[Version difference data]
________________

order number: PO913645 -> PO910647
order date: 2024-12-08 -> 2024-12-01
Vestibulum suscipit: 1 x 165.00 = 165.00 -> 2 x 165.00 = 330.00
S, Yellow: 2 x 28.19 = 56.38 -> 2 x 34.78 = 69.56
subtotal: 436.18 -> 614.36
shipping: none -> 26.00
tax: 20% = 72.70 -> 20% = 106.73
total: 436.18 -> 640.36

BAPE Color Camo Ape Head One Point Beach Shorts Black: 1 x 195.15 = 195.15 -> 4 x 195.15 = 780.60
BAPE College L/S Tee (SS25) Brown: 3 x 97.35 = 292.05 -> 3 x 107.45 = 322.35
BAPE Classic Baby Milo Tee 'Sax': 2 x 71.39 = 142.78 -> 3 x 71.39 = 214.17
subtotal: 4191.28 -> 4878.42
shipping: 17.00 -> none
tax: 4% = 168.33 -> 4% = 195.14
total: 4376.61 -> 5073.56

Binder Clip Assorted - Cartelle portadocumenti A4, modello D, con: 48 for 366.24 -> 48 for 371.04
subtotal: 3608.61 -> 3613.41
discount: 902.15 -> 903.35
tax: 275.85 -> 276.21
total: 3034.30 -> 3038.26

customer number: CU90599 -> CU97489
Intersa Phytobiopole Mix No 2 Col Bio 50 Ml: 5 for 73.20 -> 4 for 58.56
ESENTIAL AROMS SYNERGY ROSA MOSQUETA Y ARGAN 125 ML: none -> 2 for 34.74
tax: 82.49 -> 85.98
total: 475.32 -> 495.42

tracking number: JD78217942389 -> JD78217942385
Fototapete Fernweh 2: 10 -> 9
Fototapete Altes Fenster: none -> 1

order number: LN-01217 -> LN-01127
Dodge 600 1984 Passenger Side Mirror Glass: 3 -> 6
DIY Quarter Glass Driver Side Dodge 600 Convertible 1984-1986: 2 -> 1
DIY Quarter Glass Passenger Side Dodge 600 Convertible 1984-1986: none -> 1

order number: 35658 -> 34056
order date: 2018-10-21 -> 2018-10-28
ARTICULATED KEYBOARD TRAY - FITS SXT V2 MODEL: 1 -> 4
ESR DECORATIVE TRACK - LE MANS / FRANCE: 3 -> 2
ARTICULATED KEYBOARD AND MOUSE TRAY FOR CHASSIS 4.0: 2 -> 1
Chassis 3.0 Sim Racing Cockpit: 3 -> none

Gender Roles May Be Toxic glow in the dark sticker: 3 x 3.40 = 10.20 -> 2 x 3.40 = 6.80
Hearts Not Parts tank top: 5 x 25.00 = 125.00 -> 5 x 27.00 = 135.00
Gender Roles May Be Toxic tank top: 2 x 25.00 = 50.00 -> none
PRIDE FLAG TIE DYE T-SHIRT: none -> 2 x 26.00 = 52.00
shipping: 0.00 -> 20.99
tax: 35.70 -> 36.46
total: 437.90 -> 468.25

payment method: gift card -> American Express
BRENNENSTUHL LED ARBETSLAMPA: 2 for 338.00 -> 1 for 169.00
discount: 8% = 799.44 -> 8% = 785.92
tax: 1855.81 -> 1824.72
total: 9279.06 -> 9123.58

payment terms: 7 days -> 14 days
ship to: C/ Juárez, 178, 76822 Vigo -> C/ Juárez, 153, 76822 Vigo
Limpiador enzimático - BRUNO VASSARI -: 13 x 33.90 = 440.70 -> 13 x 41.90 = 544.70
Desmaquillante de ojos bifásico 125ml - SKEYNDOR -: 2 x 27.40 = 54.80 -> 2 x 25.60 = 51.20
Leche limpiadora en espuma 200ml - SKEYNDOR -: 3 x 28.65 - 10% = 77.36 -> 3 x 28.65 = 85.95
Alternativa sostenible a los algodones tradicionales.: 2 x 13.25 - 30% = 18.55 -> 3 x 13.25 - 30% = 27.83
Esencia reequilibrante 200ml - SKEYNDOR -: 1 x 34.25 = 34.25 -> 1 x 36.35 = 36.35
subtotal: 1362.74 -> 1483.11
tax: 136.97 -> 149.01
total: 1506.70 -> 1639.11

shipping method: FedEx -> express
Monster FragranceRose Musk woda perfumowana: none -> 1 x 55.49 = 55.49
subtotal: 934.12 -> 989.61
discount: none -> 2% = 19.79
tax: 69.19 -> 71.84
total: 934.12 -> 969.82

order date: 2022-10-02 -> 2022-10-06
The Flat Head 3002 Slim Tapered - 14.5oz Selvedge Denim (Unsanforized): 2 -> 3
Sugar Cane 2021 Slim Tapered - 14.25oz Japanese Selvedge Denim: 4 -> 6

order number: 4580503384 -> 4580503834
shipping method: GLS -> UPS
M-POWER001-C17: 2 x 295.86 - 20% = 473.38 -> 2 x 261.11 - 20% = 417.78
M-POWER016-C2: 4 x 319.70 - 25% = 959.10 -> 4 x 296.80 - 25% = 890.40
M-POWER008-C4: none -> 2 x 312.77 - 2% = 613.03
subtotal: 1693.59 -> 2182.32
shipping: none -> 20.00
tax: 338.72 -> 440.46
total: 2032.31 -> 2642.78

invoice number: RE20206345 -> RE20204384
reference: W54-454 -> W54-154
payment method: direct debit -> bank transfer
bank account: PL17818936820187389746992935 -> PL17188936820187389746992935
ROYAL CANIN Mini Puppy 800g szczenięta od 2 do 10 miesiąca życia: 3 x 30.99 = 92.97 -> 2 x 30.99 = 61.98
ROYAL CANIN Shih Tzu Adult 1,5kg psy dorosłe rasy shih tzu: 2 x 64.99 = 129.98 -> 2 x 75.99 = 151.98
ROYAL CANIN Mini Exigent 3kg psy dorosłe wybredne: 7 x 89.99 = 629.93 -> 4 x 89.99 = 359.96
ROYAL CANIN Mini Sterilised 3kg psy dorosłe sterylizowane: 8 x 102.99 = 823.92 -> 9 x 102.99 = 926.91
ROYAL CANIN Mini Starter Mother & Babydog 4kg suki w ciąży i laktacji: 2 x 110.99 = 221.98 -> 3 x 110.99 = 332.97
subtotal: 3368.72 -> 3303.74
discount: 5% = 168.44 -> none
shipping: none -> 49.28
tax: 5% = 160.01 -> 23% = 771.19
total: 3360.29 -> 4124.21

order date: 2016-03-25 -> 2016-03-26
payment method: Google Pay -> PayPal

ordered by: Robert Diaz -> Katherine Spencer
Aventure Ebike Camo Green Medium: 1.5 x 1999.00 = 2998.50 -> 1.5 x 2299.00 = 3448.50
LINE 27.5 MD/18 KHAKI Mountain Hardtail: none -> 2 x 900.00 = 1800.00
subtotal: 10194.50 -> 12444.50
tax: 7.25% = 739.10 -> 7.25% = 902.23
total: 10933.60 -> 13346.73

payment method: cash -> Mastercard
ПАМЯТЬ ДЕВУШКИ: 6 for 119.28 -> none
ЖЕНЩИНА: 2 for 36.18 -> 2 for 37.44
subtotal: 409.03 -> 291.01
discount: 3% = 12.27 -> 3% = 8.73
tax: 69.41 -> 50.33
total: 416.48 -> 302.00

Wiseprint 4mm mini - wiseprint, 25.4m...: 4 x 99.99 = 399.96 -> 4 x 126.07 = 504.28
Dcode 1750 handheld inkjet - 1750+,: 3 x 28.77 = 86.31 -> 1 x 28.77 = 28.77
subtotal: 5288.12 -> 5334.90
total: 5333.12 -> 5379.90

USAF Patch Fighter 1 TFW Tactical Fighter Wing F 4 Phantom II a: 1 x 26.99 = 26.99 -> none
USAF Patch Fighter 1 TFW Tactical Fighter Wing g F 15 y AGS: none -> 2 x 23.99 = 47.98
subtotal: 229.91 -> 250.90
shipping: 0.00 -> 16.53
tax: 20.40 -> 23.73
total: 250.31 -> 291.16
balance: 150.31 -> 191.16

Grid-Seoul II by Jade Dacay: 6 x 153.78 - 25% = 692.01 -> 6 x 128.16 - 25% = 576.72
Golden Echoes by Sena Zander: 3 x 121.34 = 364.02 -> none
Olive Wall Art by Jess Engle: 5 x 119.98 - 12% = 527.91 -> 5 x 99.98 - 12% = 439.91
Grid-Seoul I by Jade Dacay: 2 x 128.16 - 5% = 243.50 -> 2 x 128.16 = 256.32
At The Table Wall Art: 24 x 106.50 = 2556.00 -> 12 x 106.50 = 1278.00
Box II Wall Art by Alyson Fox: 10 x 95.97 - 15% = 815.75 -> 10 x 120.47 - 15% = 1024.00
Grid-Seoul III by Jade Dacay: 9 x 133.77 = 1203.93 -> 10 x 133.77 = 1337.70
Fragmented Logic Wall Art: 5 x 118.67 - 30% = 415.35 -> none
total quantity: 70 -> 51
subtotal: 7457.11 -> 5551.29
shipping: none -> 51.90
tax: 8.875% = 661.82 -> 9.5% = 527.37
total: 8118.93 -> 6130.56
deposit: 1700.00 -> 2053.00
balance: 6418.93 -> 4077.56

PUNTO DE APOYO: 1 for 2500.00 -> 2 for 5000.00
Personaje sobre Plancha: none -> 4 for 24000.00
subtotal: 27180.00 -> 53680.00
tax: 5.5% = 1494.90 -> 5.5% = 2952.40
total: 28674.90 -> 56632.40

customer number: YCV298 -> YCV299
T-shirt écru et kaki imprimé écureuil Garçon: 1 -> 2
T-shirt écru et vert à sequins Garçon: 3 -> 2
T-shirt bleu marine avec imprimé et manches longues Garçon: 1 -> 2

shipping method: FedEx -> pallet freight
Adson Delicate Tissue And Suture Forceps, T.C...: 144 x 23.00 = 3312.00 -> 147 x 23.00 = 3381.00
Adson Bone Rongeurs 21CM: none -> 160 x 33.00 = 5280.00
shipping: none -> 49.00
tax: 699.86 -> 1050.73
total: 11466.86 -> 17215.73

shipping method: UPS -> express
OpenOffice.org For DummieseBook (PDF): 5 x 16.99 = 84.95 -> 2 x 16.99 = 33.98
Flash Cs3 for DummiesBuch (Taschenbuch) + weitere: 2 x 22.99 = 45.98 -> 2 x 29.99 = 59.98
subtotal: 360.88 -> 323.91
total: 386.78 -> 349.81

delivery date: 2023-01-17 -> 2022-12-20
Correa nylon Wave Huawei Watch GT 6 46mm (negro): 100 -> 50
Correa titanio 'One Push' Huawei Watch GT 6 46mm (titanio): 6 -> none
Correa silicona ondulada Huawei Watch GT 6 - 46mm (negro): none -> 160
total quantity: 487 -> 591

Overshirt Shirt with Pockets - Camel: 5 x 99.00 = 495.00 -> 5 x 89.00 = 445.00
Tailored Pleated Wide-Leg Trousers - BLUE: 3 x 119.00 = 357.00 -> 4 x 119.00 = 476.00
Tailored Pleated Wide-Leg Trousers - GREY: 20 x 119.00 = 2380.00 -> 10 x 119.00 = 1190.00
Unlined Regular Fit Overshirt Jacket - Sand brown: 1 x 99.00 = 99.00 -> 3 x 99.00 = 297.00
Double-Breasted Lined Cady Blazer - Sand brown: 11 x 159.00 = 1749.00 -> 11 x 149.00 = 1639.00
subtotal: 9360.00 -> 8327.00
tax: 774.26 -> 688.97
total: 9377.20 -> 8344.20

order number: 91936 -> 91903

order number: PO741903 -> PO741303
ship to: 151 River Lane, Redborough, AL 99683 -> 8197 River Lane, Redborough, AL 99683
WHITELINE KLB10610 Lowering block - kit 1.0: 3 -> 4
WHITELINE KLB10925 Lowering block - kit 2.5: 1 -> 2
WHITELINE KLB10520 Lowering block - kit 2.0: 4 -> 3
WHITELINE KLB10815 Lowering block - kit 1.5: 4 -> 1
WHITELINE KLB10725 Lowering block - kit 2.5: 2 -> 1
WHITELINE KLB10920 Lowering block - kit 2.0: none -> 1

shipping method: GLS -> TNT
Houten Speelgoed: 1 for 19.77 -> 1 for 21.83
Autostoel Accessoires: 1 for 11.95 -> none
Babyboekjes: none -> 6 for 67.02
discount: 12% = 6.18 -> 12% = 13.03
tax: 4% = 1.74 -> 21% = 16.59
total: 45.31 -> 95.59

________________

▸ Directions for this task
Would you print, exactly as written, every line above from the one holding "BAPE Color Camo" through the one holding "ESR DECORATIVE TRACK", with both included and no other lines?

▸ Written answer
BAPE Color Camo Ape Head One Point Beach Shorts Black: 1 x 195.15 = 195.15 -> 4 x 195.15 = 780.60
BAPE College L/S Tee (SS25) Brown: 3 x 97.35 = 292.05 -> 3 x 107.45 = 322.35
BAPE Classic Baby Milo Tee 'Sax': 2 x 71.39 = 142.78 -> 3 x 71.39 = 214.17
subtotal: 4191.28 -> 4878.42
shipping: 17.00 -> none
tax: 4% = 168.33 -> 4% = 195.14
total: 4376.61 -> 5073.56

Binder Clip Assorted - Cartelle portadocumenti A4, modello D, con: 48 for 366.24 -> 48 for 371.04
subtotal: 3608.61 -> 3613.41
discount: 902.15 -> 903.35
tax: 275.85 -> 276.21
total: 3034.30 -> 3038.26

customer number: CU90599 -> CU97489
Intersa Phytobiopole Mix No 2 Col Bio 50 Ml: 5 for 73.20 -> 4 for 58.56
ESENTIAL AROMS SYNERGY ROSA MOSQUETA Y ARGAN 125 ML: none -> 2 for 34.74
tax: 82.49 -> 85.98
total: 475.32 -> 495.42

tracking number: JD78217942389 -> JD78217942385
Fototapete Fernweh 2: 10 -> 9
Fototapete Altes Fenster: none -> 1

order number: LN-01217 -> LN-01127
Dodge 600 1984 Passenger Side Mirror Glass: 3 -> 6
DIY Quarter Glass Driver Side Dodge 600 Convertible 1984-1986: 2 -> 1
DIY Quarter Glass Passenger Side Dodge 600 Convertible 1984-1986: none -> 1

order number: 35658 -> 34056
order date: 2018-10-21 -> 2018-10-28
ARTICULATED KEYBOARD TRAY - FITS SXT V2 MODEL: 1 -> 4
ESR DECORATIVE TRACK - LE MANS / FRANCE: 3 -> 2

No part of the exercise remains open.